モンゴル帝国の成立は1206年なので13世紀。またモンゴル高原は普通中央アジアには入れない。加えてチンギスの時代にはまだイラン・東欧・中国を完全征服できていない。
>朱元璋は明王朝を打ち立て、漢族支配を高らかに宣言した。モンゴル高原でまた遊牧生活に戻ったモンゴル帝国の末裔たちは、その後の国際政治に翻弄されることになった。
モンゴル高原の遊牧国家は明朝に対して優位に戦ってる歴史は無かったことになったようだ。エセンやアルタンが泣くぞ。
>17世紀初め、中国東北部に住む満州族(女真)が、明王朝を滅ぼして清王朝を樹立すると、モンゴルの文化や伝統を尊重した。
明朝の滅亡は李自成の反乱によるものであって清朝に滅ぼされたわけではない。17世紀初頭も誤りで,明朝の滅亡は1644年。
>満州族は文字を持たなかったため、当初はモンゴル語を清王朝の公用文字として使ったくらいだ。
「モンゴル語が公用文字」という表現に違和感は無かったのだろうか。モンゴル文字の誤りだろう。
>1911年、孫文が「漢民族の国家を再興する」という旗印を掲げて辛亥革命を起こし
孫文は辛亥革命勃発後に国外から急いで帰国したのであって,革命を起こした張本人ではない。
>社会主義国・ソ連の影響力は強かった。中国に共産党を誕生させたばかりか、中国東北部に進出して鉄道を敷設して居座り、中華民国を揺さぶった。朝鮮半島にも影響力が及んだ。
ここからの近代史が本当にひどい。まず東清鉄道の敷設はロシア帝国と清朝の時代で,ソ連も中華民国も未成立。次に,ソ連が成立した頃には朝鮮半島は日本の統治下。この文脈でいうところの「影響力」は及びようもない。最後にこれは細かいので無視してもいいが,中国共産党の誕生は1921年,ソ連成立は1922年だから時系列が逆。
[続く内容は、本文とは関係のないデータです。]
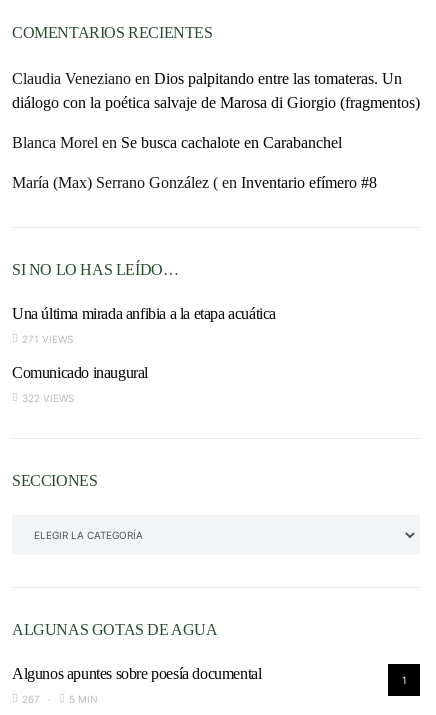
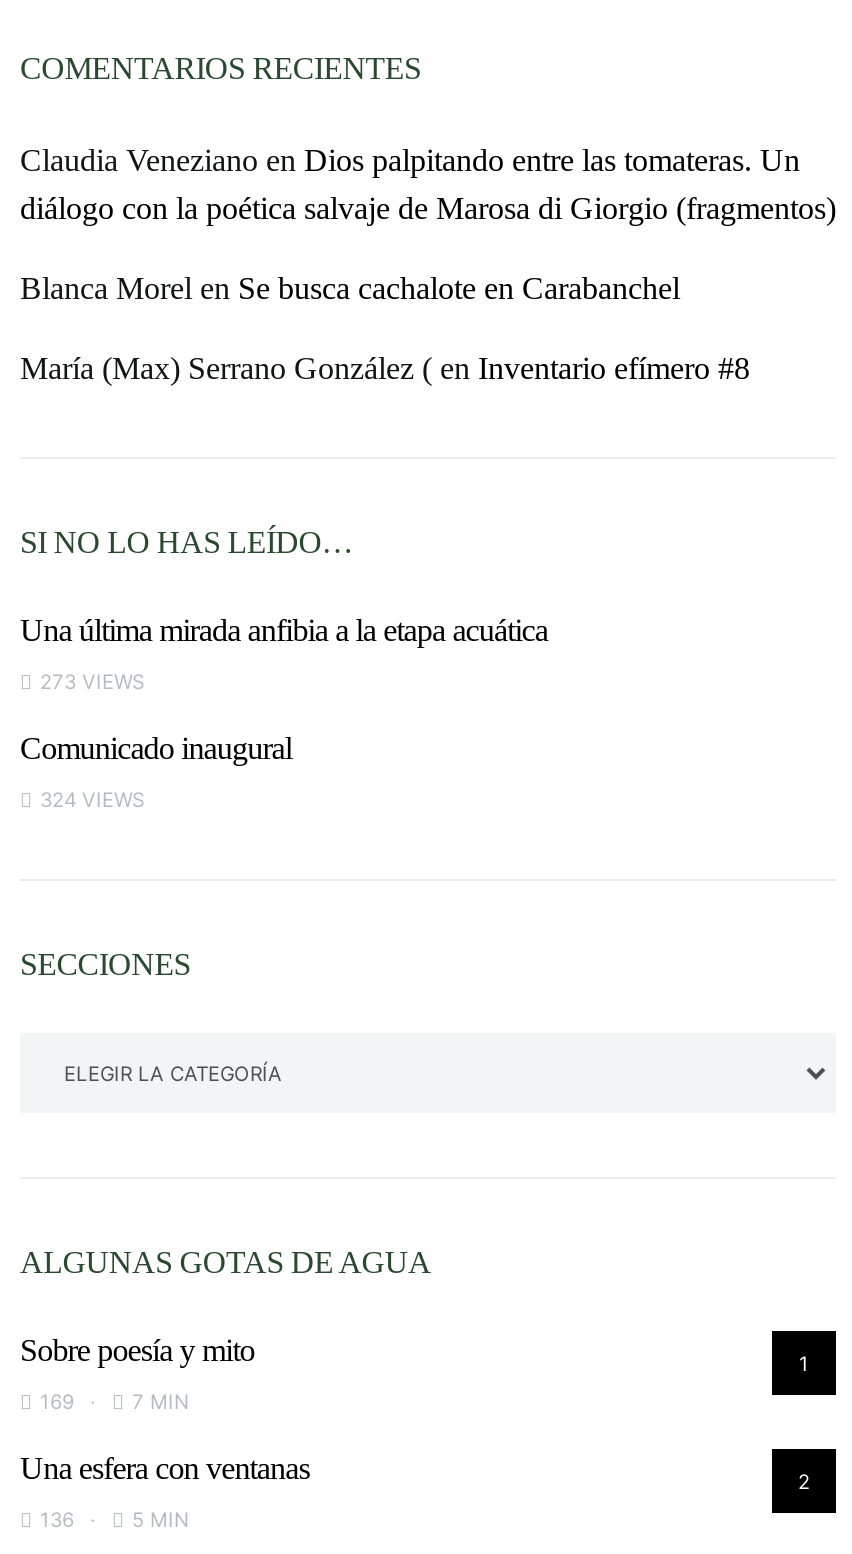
- 271 VIEWS
+ 273 VIEWS

- 322 VIEWS
+ 324 VIEWS

- Algunos apuntes sobre poesía documental
- 267
+ Sobre poesía y mito
+ 169
+ 7 MIN
+ 2
+ Una esfera con ventanas
+ 136
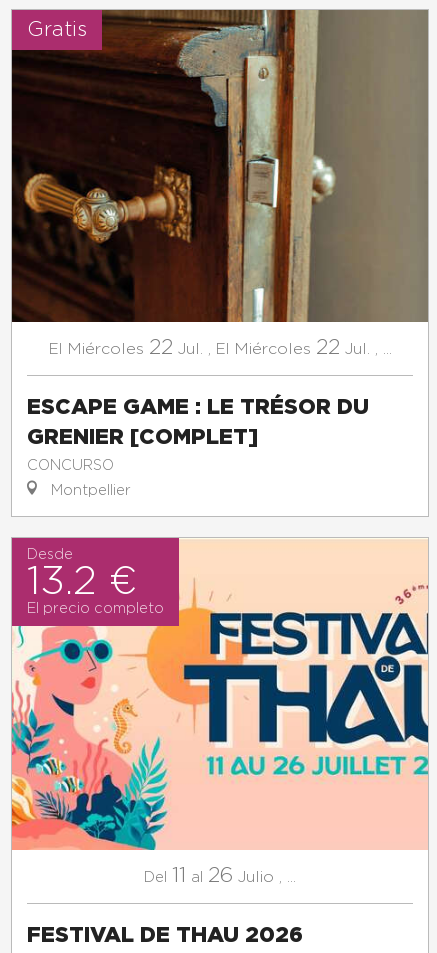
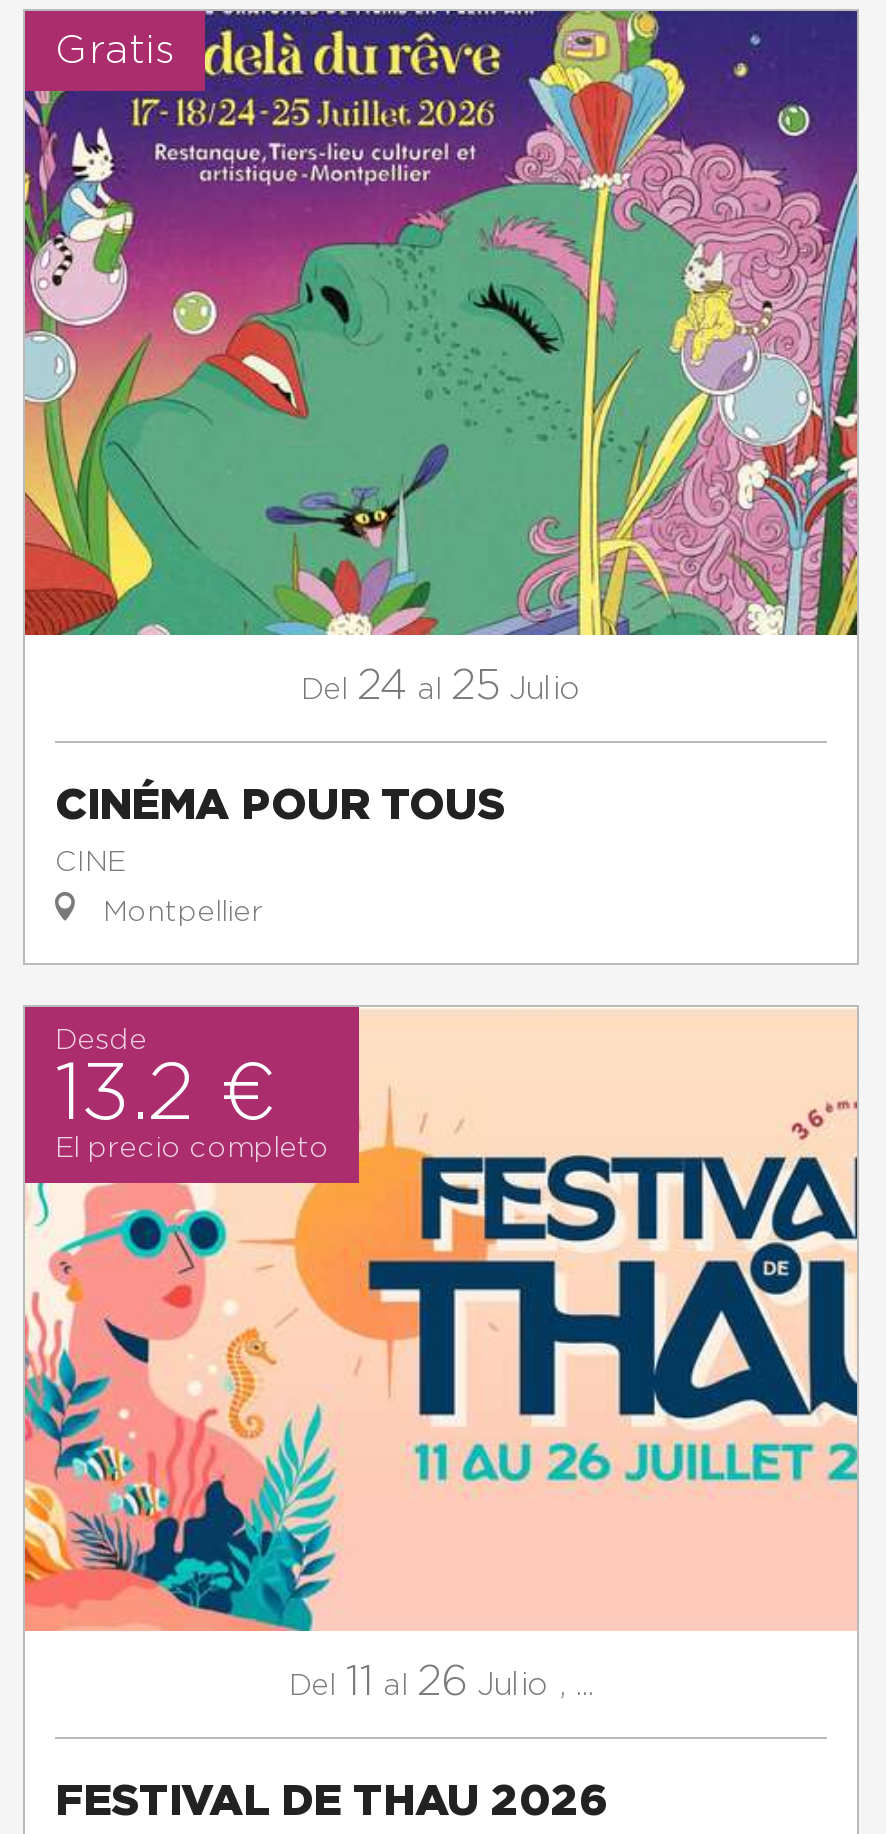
- [image]
- El Miércoles 22 Jul., El Miércoles 22 Jul.,...
+ [image]
+ Del 24 al 25 Julio

- ESCAPE GAME : LE TRÉSOR DU
- GRENIER [COMPLET]
- CONCURSO
+ CINÉMA POUR TOUS
+ CINE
>これを足掛かりに、ロシア革命を経てソビエト連邦となっていた同国を中国・東北部から追い出し、そこに退位した清朝皇帝・溥儀をいただいて「満州国」(1932年)を樹立した。
追い出したのは張学良の奉天軍閥勢力で,東清鉄道の利権は満州国成立後にソ連から買い取っている。なお,ソヴィエト=ロシアは1919年のカラハン宣言で一度は東清鉄道の無償返還をうたったが,その後カラハン宣言を修正,結局利権を保持した。1929年に張学良が武力に訴えた際には返り討ちにしている。満州国から圧力を掛けられるとさすがに戦争への発展を危惧して売却した形であるが,いずれにせよ中華民国を蚊帳の外にした帝国主義国家間の交渉に過ぎず,本稿のように日本の奪取を肯定的に書けることではない。
今回偶然にも私の目についたのがこの2記事というだけで,実際には世の中に雑に書かれた記事が無数にあると思うと暗澹たる気分になる。しかし,やるだけ無駄とは考えず,気づいた範囲で(&自分の意欲と体力の範囲で)指摘を続けていきたい。